> _REQUIRED WORK_:
Give every line from the entries that contains "subtotal".

> _RECORDS_:
·····

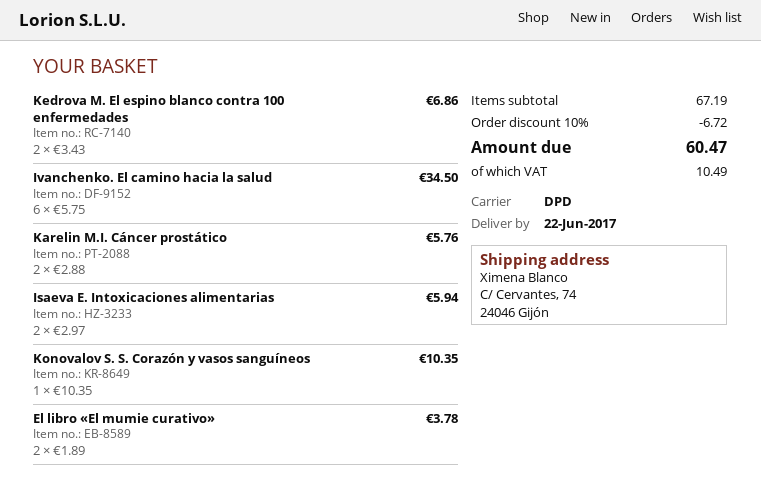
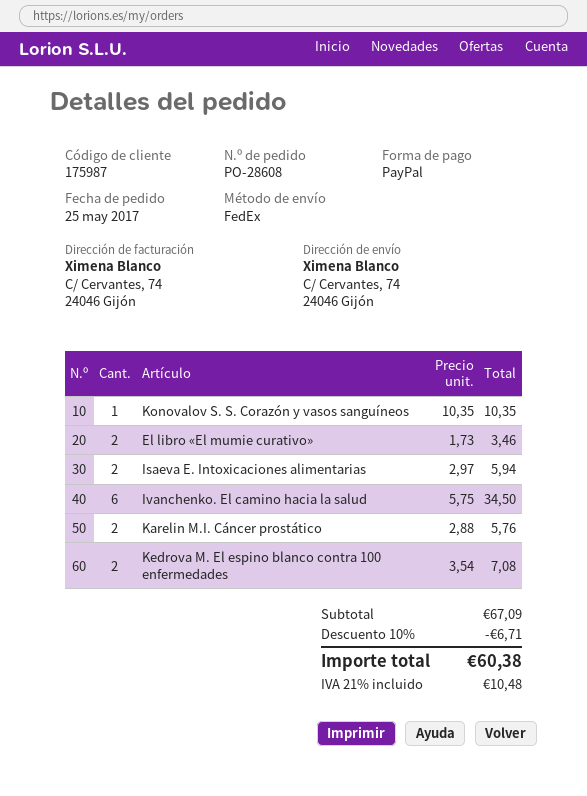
shipping method: DPD -> FedEx
Kedrova M. El espino blanco contra 100 enfermedades: 2 x 3.43 = 6.86 -> 2 x 3.54 = 7.08
El libro «El mumie curativo»: 2 x 1.89 = 3.78 -> 2 x 1.73 = 3.46
subtotal: 67.19 -> 67.09
discount: 10% = 6.72 -> 10% = 6.71
tax: 10.49 -> 10.48
total: 60.47 -> 60.38

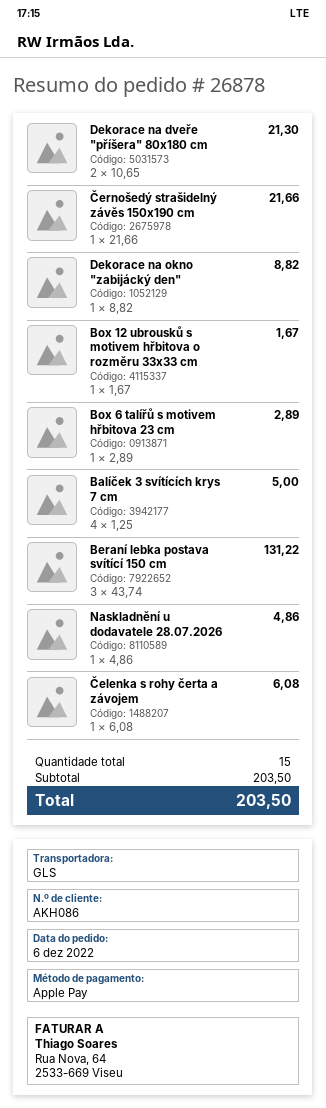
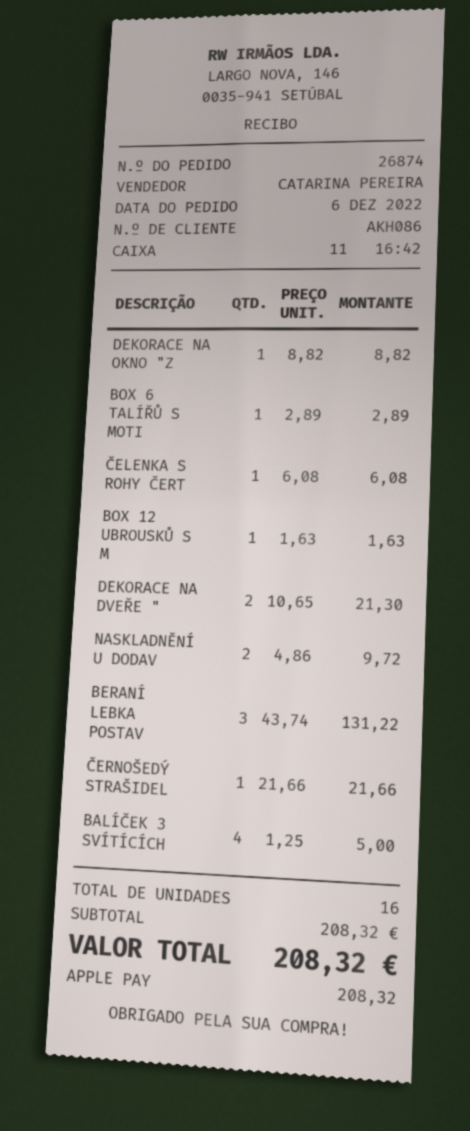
order number: 26878 -> 26874
Box 12 ubrousků s motivem hřbitova o rozměru 33x33 cm: 1 x 1.67 = 1.67 -> 1 x 1.63 = 1.63
Naskladnění u dodavatele 28.07.2026: 1 x 4.86 = 4.86 -> 2 x 4.86 = 9.72
total quantity: 15 -> 16
subtotal: 203.50 -> 208.32
total: 203.50 -> 208.32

·····

> _EXPECTED ANSWER_:
subtotal: 67.19 -> 67.09
subtotal: 203.50 -> 208.32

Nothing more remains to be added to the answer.